Why Emerging Markets Are Finally Outperforming Developed Markets | Robert Koenigsberger | Gramercy
Why It Matters
The resurgence of EM debt and private‑credit provides investors with high‑return, lower‑volatility options, reshaping global diversification strategies as reliance on U.S. policy and dollar assets wanes.
Key Takeaways
- •EM central banks acted faster than DM during post‑COVID inflation.
- •EM assets now resemble DM in risk‑adjusted returns and diversification.
- •Debt markets offer equity‑like returns with lower currency and volatility risk.
- •Private credit in EM presents “gold‑rush” opportunities amid capital repatriation.

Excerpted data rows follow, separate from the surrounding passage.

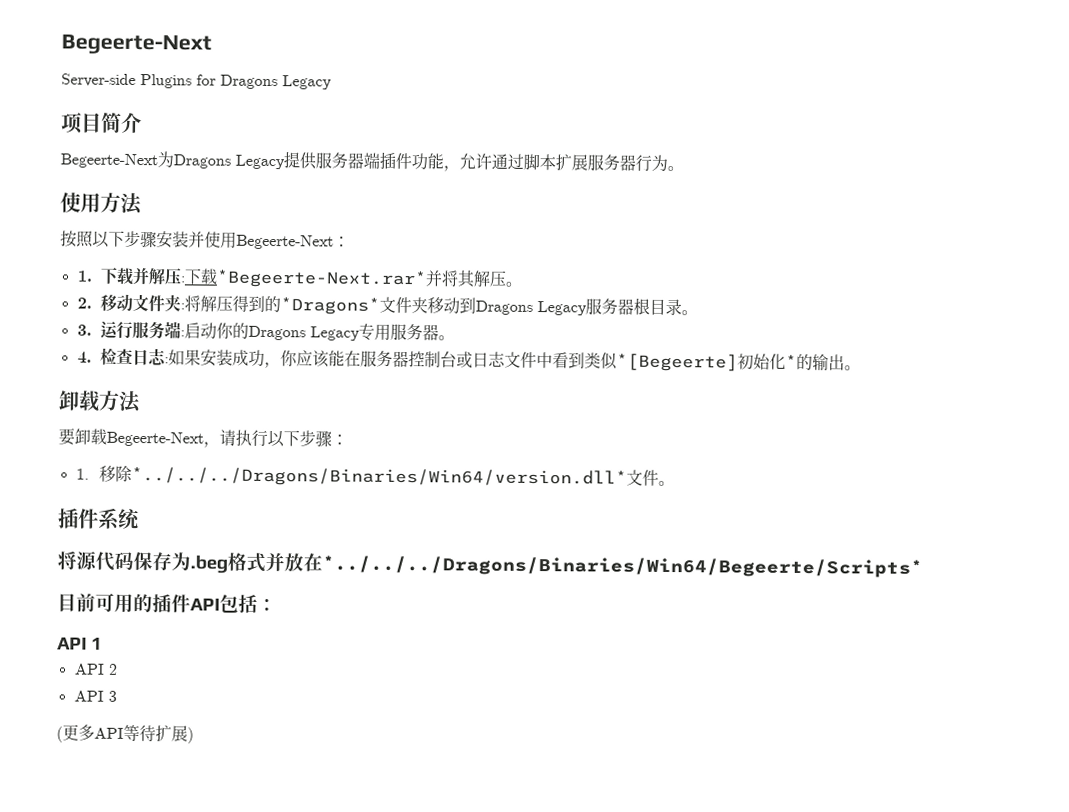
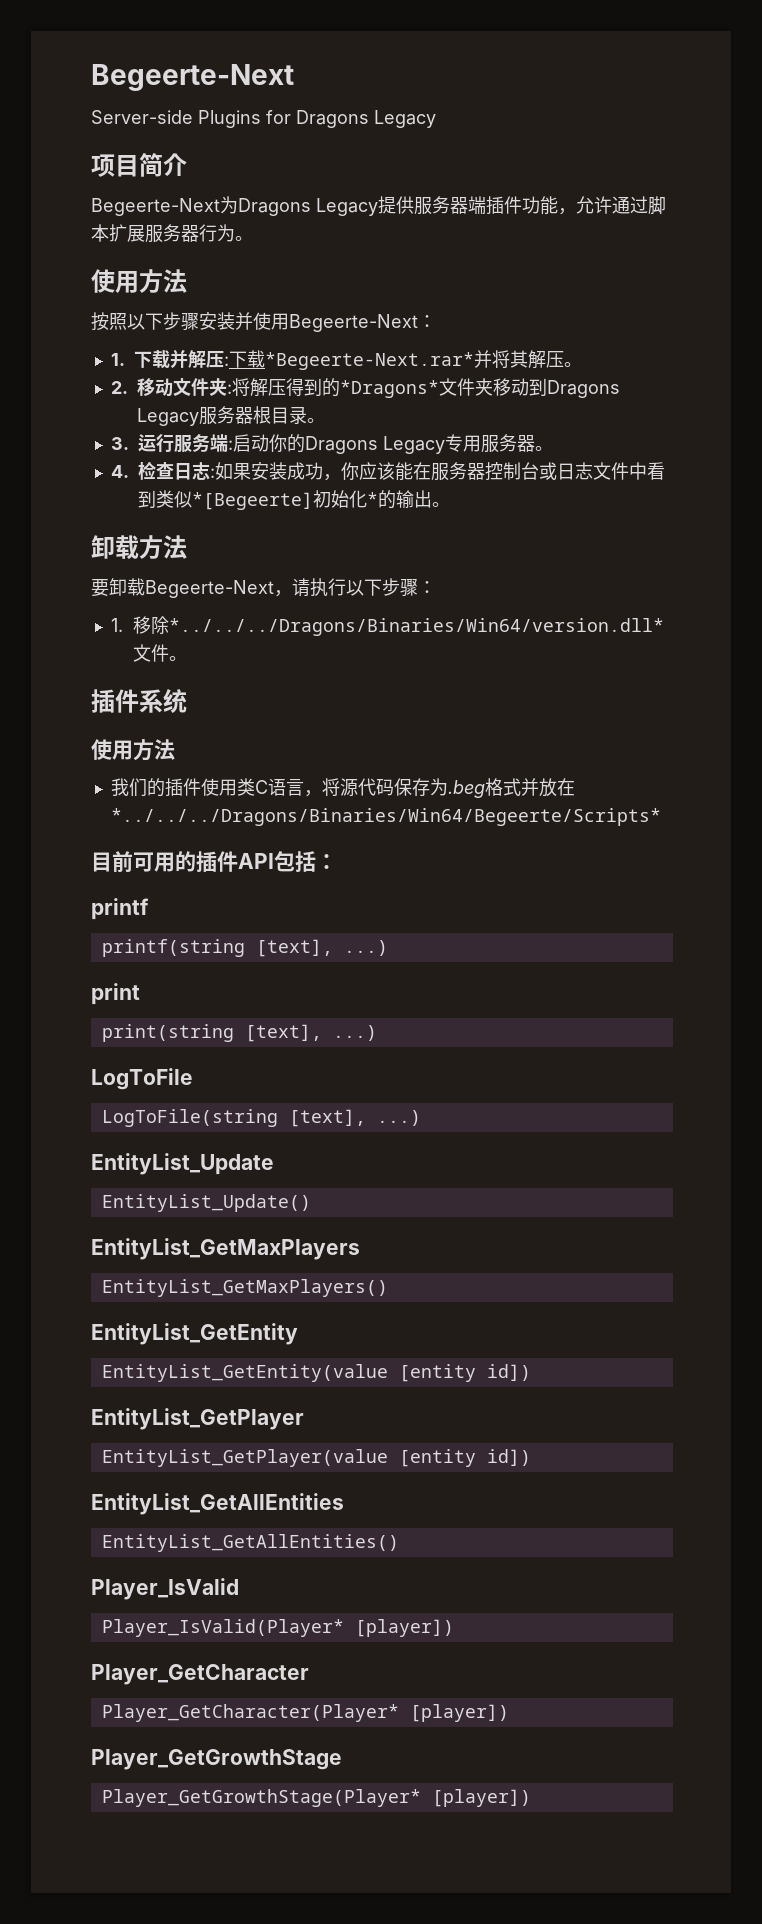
  插件系统
- 将源代码保存为.beg格式并放在*../../../Dragons/Binaries/Win64/Begeerte/Scripts*
+ 使用方法
+ 我们的插件使用类C语言，将源代码保存为.beg格式并放在*../../../Dragons/Binaries/Win64/Begeerte/Scripts*
- API 1
- API 2
- API 3
- (更多API等待扩展)
+ printf
+ printf(string [text], ...)
+ print
+ print(string [text], ...)
+ LogToFile
+ LogToFile(string [text], ...)
+ EntityList_Update
+ EntityList_Update()
+ EntityList_GetMaxPlayers
+ EntityList_GetMaxPlayers()
+ EntityList_GetEntity
+ EntityList_GetEntity(value [entity id])
+ EntityList_GetPlayer
+ EntityList_GetPlayer(value [entity id])
+ EntityList_GetAllEntities
+ EntityList_GetAllEntities()
+ Player_IsValid
+ Player_IsValid(Player* [player])
+ Player_GetCharacter
+ Player_GetCharacter(Player* [player])
+ Player_GetGrowthStage
+ Player_GetGrowthStage(Player* [player])

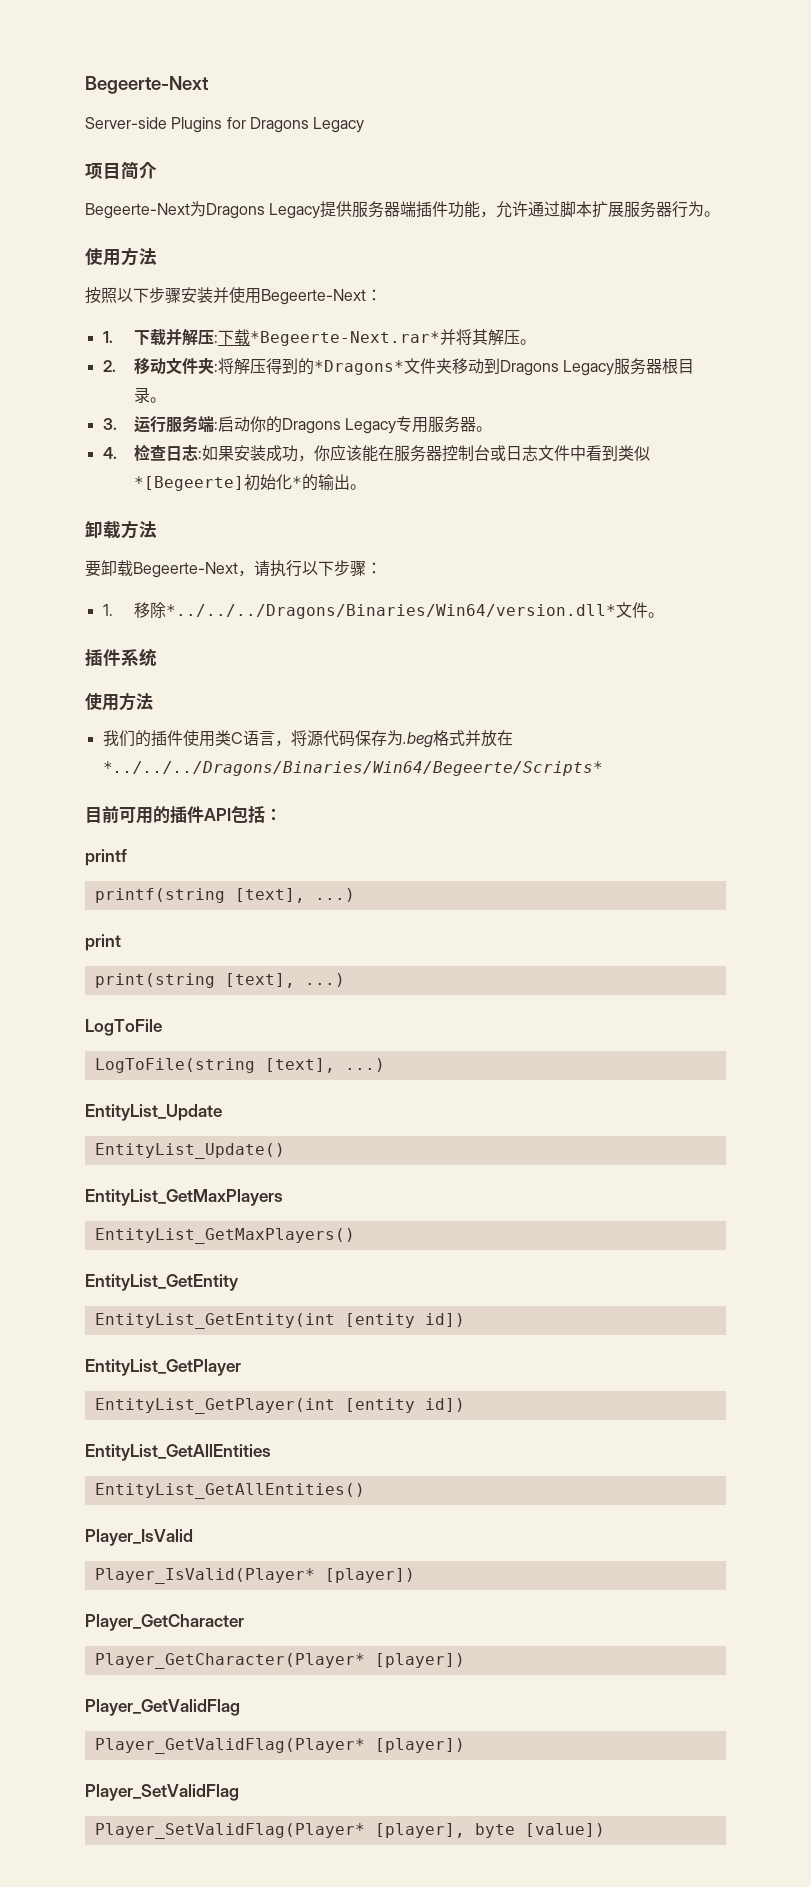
- EntityList_GetEntity(value [entity id])
+ EntityList_GetEntity(int [entity id])
- EntityList_GetPlayer(value [entity id])
+ EntityList_GetPlayer(int [entity id])
- Player_GetGrowthStage
- Player_GetGrowthStage(Player* [player])
+ Player_GetValidFlag
+ Player_GetValidFlag(Player* [player])
+ Player_SetValidFlag
+ Player_SetValidFlag(Player* [player], byte [value])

- •US policy influence wanes; EM benefits from diversification away from dollar.
Summary
In this episode of Other People’s Money, Gramercy CIO Robert Koenigsberger explains why emerging markets have finally outperformed their developed‑market peers. He traces the evolution from a niche, crisis‑driven arena in the 1980s to a mature asset class that now mirrors many characteristics of traditional developed‑market investments, driven by proactive central‑bank policies and a fundamental repricing of relative value. Koenigsberger highlights several drivers of the recent rally: EM central banks moved decisively to curb inflation before many DM counterparts, a shift that restored confidence; a swing from fear‑driven outflows (2021‑25) to a new wave of FOMO, amplified by investors seeking diversification away from the U.S. dollar; and a split in last year’s returns, roughly half from local‑currency appreciation and half from credit‑rate gains. He also notes that EM debt, especially structured private‑credit deals, can deliver equity‑style returns with senior‑secured, dollar‑denominated collateral, offering a lower‑risk alternative to volatile equity exposure. Specific examples underscore the narrative: Mexico and Brazil acted ahead of the Fed in taming inflation, reinforcing the view that EM policy frameworks have matured. Local‑currency bonds outperformed, and private‑credit opportunities are likened to a gold‑rush, with smaller suppliers in the GCC and other regions needing financing as capital flows back after geopolitical shocks. Koenigsberger warns that while DM private‑credit faces liquidity mismatches and eroding standards, EM private‑credit remains insulated due to disciplined, institutional‑only structures. For investors, the takeaway is clear: emerging markets are no longer a peripheral, high‑risk satellite but a viable core component for diversification. Debt instruments can capture high double‑digit returns without the equity‑style volatility, and private‑credit offers a niche yet scalable avenue as capital seeks alternatives to the dollar‑centric DM landscape. This shift suggests a longer‑term rebalancing of global asset allocation toward EM fixed‑income and credit solutions.